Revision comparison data

┏━━

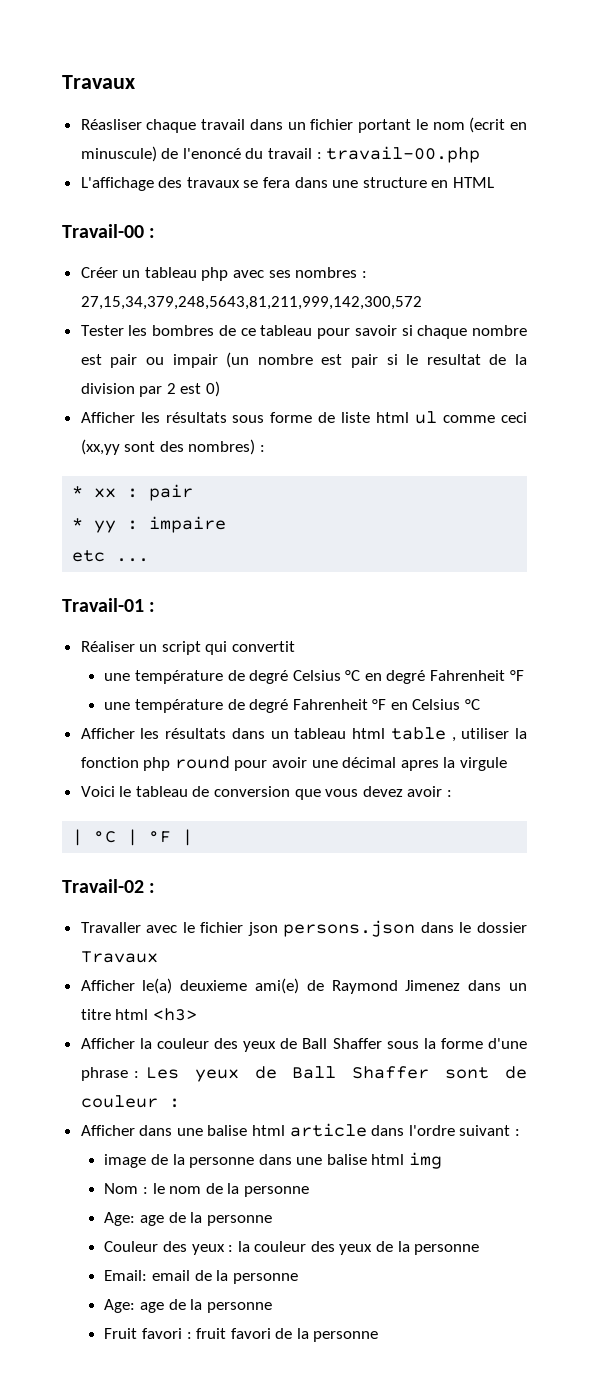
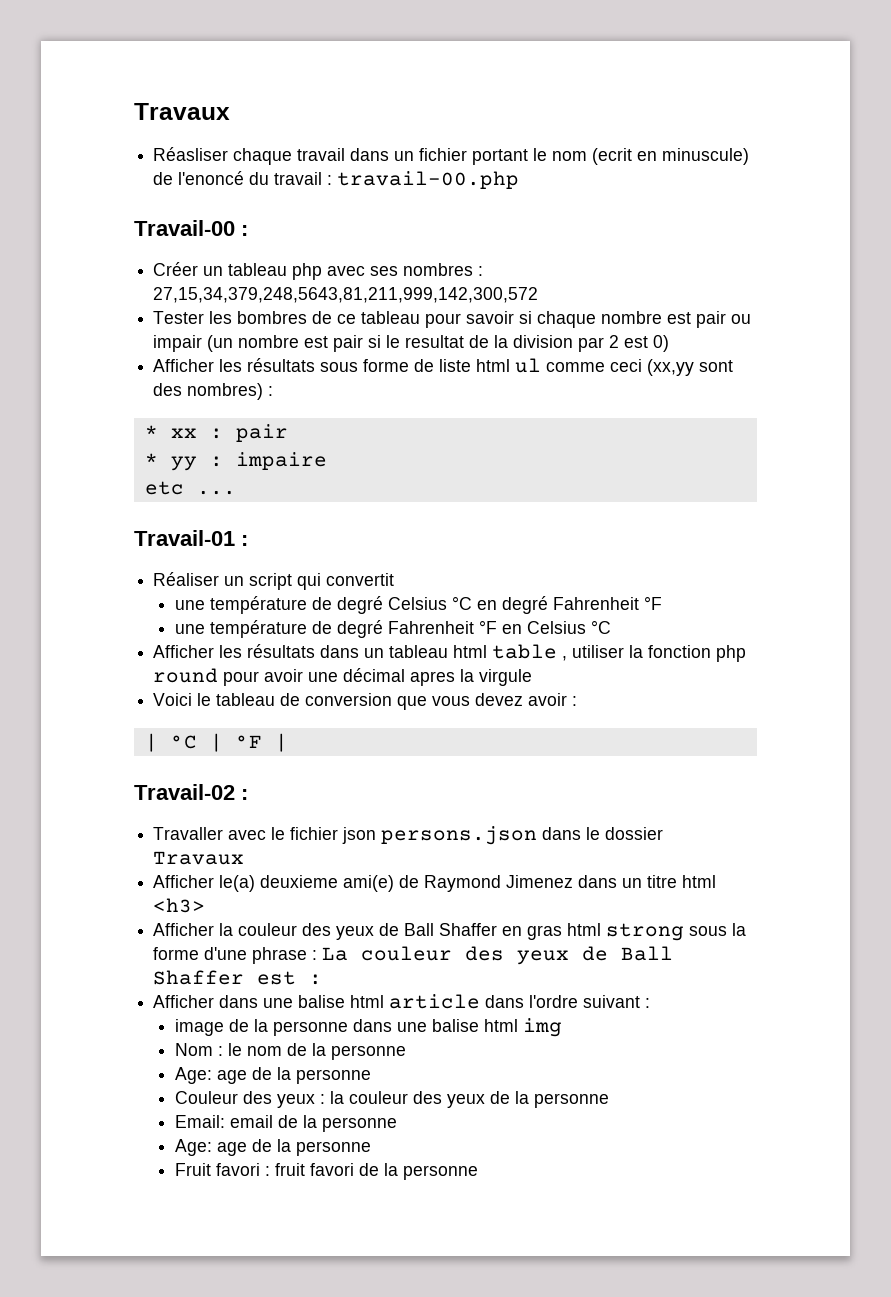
- L'affichage des travaux se fera dans une structure en HTML
- Afficher la couleur des yeux de Ball Shaffer sous la forme d'une phrase : Les yeux de Ball Shaffer sont de couleur :
+ Afficher la couleur des yeux de Ball Shaffer en gras html strong sous la forme d'une phrase : La couleur des yeux de Ball Shaffer est :

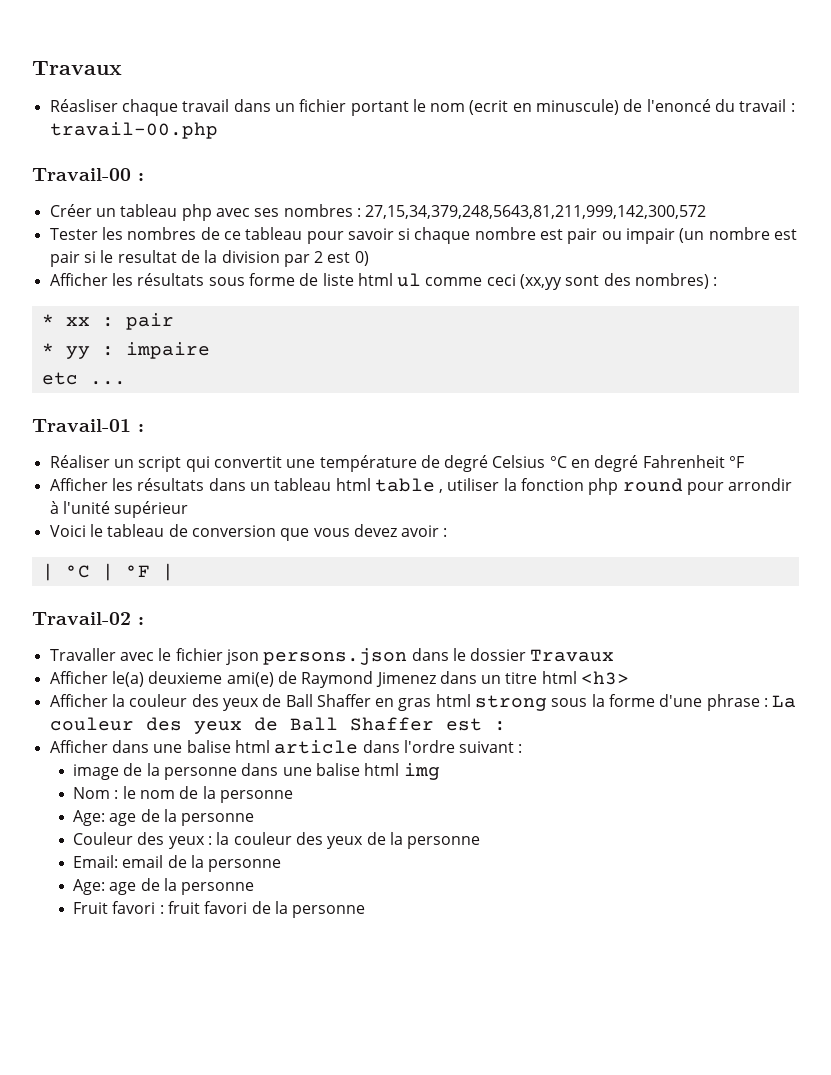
- Tester les bombres de ce tableau pour savoir si chaque nombre est pair ou impair (un nombre est pair si le resultat de la division par 2 est 0)
+ Tester les nombres de ce tableau pour savoir si chaque nombre est pair ou impair (un nombre est pair si le resultat de la division par 2 est 0)
- Réaliser un script qui convertit
- une température de degré Celsius °C en degré Fahrenheit °F
+ Réaliser un script qui convertit une température de degré Celsius °C en degré Fahrenheit °F
- une température de degré Fahrenheit °F en Celsius °C
- Afficher les résultats dans un tableau html table , utiliser la fonction php round pour avoir une décimal apres la virgule
+ Afficher les résultats dans un tableau html table , utiliser la fonction php round pour arrondir à l'unité supérieur

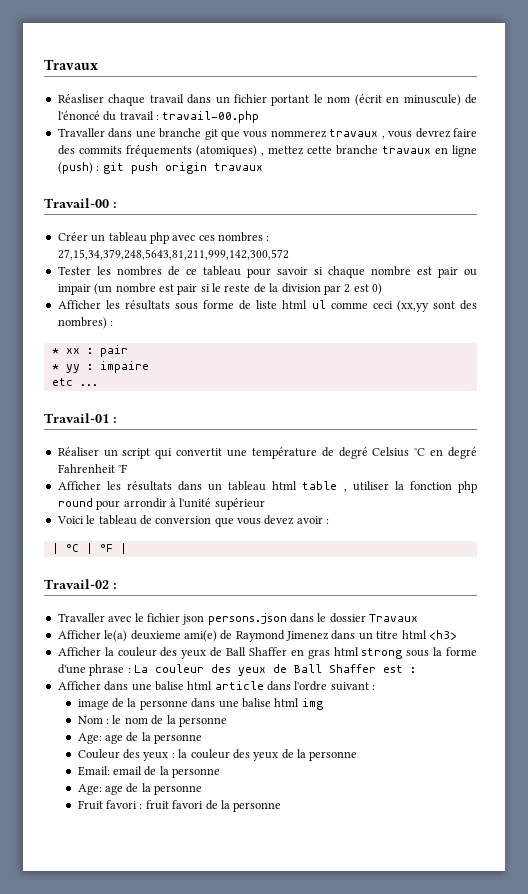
- Réasliser chaque travail dans un fichier portant le nom (ecrit en minuscule) de l'enoncé du travail : travail-00.php
+ Réasliser chaque travail dans un fichier portant le nom (écrit en minuscule) de l'énoncé du travail : travail-00.php
+ Travaller dans une branche git que vous nommerez travaux , vous devrez faire des commits fréquements (atomiques) , mettez cette branche travaux en ligne (push) : git push origin travaux
- Créer un tableau php avec ses nombres : 27,15,34,379,248,5643,81,211,999,142,300,572
+ Créer un tableau php avec ces nombres : 27,15,34,379,248,5643,81,211,999,142,300,572
- Tester les nombres de ce tableau pour savoir si chaque nombre est pair ou impair (un nombre est pair si le resultat de la division par 2 est 0)
+ Tester les nombres de ce tableau pour savoir si chaque nombre est pair ou impair (un nombre est pair si le reste de la division par 2 est 0)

┗━━

* **Task brief**
Every record above should be written out again exactly; the pictures stay out of the copy.

* **Answer box**
- L'affichage des travaux se fera dans une structure en HTML
- Afficher la couleur des yeux de Ball Shaffer sous la forme d'une phrase : Les yeux de Ball Shaffer sont de couleur :
+ Afficher la couleur des yeux de Ball Shaffer en gras html strong sous la forme d'une phrase : La couleur des yeux de Ball Shaffer est :

- Tester les bombres de ce tableau pour savoir si chaque nombre est pair ou impair (un nombre est pair si le resultat de la division par 2 est 0)
+ Tester les nombres de ce tableau pour savoir si chaque nombre est pair ou impair (un nombre est pair si le resultat de la division par 2 est 0)
- Réaliser un script qui convertit
- une température de degré Celsius °C en degré Fahrenheit °F
+ Réaliser un script qui convertit une température de degré Celsius °C en degré Fahrenheit °F
- une température de degré Fahrenheit °F en Celsius °C
- Afficher les résultats dans un tableau html table , utiliser la fonction php round pour avoir une décimal apres la virgule
+ Afficher les résultats dans un tableau html table , utiliser la fonction php round pour arrondir à l'unité supérieur

- Réasliser chaque travail dans un fichier portant le nom (ecrit en minuscule) de l'enoncé du travail : travail-00.php
+ Réasliser chaque travail dans un fichier portant le nom (écrit en minuscule) de l'énoncé du travail : travail-00.php
+ Travaller dans une branche git que vous nommerez travaux , vous devrez faire des commits fréquements (atomiques) , mettez cette branche travaux en ligne (push) : git push origin travaux
- Créer un tableau php avec ses nombres : 27,15,34,379,248,5643,81,211,999,142,300,572
+ Créer un tableau php avec ces nombres : 27,15,34,379,248,5643,81,211,999,142,300,572
- Tester les nombres de ce tableau pour savoir si chaque nombre est pair ou impair (un nombre est pair si le resultat de la division par 2 est 0)
+ Tester les nombres de ce tableau pour savoir si chaque nombre est pair ou impair (un nombre est pair si le reste de la division par 2 est 0)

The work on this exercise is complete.